──────── SUPPLIED MATERIAL

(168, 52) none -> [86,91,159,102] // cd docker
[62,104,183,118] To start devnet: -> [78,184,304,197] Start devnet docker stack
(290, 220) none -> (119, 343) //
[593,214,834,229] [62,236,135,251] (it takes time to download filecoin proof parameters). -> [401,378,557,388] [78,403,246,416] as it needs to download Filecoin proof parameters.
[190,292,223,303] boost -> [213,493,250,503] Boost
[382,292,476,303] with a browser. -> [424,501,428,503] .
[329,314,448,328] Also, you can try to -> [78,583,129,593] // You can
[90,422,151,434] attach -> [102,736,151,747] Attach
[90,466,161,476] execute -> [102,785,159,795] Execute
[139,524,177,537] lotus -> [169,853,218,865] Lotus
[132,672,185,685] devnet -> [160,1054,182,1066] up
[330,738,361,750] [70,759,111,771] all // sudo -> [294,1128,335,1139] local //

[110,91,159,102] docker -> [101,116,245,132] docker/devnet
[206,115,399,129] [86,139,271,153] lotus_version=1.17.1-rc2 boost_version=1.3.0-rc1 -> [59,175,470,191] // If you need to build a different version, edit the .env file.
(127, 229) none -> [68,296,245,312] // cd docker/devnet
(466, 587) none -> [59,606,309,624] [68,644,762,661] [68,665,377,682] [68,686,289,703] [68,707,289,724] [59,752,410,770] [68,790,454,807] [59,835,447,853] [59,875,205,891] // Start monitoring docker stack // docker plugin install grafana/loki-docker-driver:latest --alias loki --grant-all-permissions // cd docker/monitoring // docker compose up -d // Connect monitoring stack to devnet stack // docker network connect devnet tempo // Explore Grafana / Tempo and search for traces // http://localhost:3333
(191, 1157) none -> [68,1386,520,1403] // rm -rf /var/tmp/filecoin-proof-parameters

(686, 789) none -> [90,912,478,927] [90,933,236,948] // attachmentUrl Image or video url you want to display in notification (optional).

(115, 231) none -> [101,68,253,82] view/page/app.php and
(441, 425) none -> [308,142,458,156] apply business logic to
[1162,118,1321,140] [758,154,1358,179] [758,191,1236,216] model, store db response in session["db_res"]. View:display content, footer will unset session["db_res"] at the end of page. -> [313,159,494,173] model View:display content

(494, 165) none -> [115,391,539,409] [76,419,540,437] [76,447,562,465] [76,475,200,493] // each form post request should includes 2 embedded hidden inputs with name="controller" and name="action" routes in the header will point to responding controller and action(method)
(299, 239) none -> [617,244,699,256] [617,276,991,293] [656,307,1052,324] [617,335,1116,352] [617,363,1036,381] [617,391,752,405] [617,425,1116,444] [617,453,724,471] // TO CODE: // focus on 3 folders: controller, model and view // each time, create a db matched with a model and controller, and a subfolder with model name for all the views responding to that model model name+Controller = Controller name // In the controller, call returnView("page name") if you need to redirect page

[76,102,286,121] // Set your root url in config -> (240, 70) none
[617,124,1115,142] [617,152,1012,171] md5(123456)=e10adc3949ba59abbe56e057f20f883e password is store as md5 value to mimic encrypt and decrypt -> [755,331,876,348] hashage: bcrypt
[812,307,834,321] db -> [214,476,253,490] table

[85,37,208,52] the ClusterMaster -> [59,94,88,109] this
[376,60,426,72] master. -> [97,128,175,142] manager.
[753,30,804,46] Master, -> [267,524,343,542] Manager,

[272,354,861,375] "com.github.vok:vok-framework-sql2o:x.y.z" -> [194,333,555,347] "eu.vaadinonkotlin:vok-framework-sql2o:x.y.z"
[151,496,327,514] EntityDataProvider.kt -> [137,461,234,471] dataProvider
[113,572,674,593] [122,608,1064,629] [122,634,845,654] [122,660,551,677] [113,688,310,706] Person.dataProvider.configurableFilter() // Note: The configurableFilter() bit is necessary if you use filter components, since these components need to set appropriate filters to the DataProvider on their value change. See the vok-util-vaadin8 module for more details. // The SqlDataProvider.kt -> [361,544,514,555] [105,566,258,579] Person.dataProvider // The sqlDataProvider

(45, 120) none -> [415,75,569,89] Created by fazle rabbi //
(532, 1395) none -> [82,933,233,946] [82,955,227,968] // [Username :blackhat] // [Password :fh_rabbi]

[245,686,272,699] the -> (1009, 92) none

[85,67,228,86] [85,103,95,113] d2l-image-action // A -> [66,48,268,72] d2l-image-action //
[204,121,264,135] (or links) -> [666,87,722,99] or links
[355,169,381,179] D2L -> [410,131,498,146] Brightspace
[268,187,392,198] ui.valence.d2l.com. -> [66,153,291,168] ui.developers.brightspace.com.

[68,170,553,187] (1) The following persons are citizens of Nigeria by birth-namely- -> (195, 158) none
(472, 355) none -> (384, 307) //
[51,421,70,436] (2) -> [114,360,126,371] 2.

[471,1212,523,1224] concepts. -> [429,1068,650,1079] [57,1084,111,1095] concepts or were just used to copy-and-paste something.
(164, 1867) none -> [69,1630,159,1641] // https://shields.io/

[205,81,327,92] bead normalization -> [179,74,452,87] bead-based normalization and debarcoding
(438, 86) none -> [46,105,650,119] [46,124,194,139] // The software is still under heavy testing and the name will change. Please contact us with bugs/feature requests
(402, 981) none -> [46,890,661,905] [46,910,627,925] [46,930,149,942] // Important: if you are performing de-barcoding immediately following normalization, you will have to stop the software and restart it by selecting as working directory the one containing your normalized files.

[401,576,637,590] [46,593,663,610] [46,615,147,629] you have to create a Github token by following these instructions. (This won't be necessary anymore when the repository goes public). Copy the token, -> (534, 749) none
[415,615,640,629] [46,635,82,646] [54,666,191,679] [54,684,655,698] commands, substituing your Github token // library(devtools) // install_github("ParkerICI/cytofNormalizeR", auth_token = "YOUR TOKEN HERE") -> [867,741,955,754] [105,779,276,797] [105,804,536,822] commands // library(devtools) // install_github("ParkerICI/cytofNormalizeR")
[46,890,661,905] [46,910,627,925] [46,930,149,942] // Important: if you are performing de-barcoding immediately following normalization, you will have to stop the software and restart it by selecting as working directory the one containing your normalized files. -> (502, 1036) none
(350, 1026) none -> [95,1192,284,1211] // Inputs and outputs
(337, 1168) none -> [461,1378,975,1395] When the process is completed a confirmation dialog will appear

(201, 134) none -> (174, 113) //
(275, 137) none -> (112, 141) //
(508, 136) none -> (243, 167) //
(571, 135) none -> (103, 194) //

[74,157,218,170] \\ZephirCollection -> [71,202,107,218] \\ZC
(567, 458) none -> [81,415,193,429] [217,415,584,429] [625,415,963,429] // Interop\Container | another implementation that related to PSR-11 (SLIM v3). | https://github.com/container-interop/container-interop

────────────────

EXERCISE PROMPT: Up to and including the line with "[1162,118,1321,140] [758,154,1358,179] [758,191,1236,216]", print every line of the material above, starting from its first line, exactly.

RESULT:
(168, 52) none -> [86,91,159,102] // cd docker
[62,104,183,118] To start devnet: -> [78,184,304,197] Start devnet docker stack
(290, 220) none -> (119, 343) //
[593,214,834,229] [62,236,135,251] (it takes time to download filecoin proof parameters). -> [401,378,557,388] [78,403,246,416] as it needs to download Filecoin proof parameters.
[190,292,223,303] boost -> [213,493,250,503] Boost
[382,292,476,303] with a browser. -> [424,501,428,503] .
[329,314,448,328] Also, you can try to -> [78,583,129,593] // You can
[90,422,151,434] attach -> [102,736,151,747] Attach
[90,466,161,476] execute -> [102,785,159,795] Execute
[139,524,177,537] lotus -> [169,853,218,865] Lotus
[132,672,185,685] devnet -> [160,1054,182,1066] up
[330,738,361,750] [70,759,111,771] all // sudo -> [294,1128,335,1139] local //

[110,91,159,102] docker -> [101,116,245,132] docker/devnet
[206,115,399,129] [86,139,271,153] lotus_version=1.17.1-rc2 boost_version=1.3.0-rc1 -> [59,175,470,191] // If you need to build a different version, edit the .env file.
(127, 229) none -> [68,296,245,312] // cd docker/devnet
(466, 587) none -> [59,606,309,624] [68,644,762,661] [68,665,377,682] [68,686,289,703] [68,707,289,724] [59,752,410,770] [68,790,454,807] [59,835,447,853] [59,875,205,891] // Start monitoring docker stack // docker plugin install grafana/loki-docker-driver:latest --alias loki --grant-all-permissions // cd docker/monitoring // docker compose up -d // Connect monitoring stack to devnet stack // docker network connect devnet tempo // Explore Grafana / Tempo and search for traces // http://localhost:3333
(191, 1157) none -> [68,1386,520,1403] // rm -rf /var/tmp/filecoin-proof-parameters

(686, 789) none -> [90,912,478,927] [90,933,236,948] // attachmentUrl Image or video url you want to display in notification (optional).

(115, 231) none -> [101,68,253,82] view/page/app.php and
(441, 425) none -> [308,142,458,156] apply business logic to
[1162,118,1321,140] [758,154,1358,179] [758,191,1236,216] model, store db response in session["db_res"]. View:display content, footer will unset session["db_res"] at the end of page. -> [313,159,494,173] model View:display content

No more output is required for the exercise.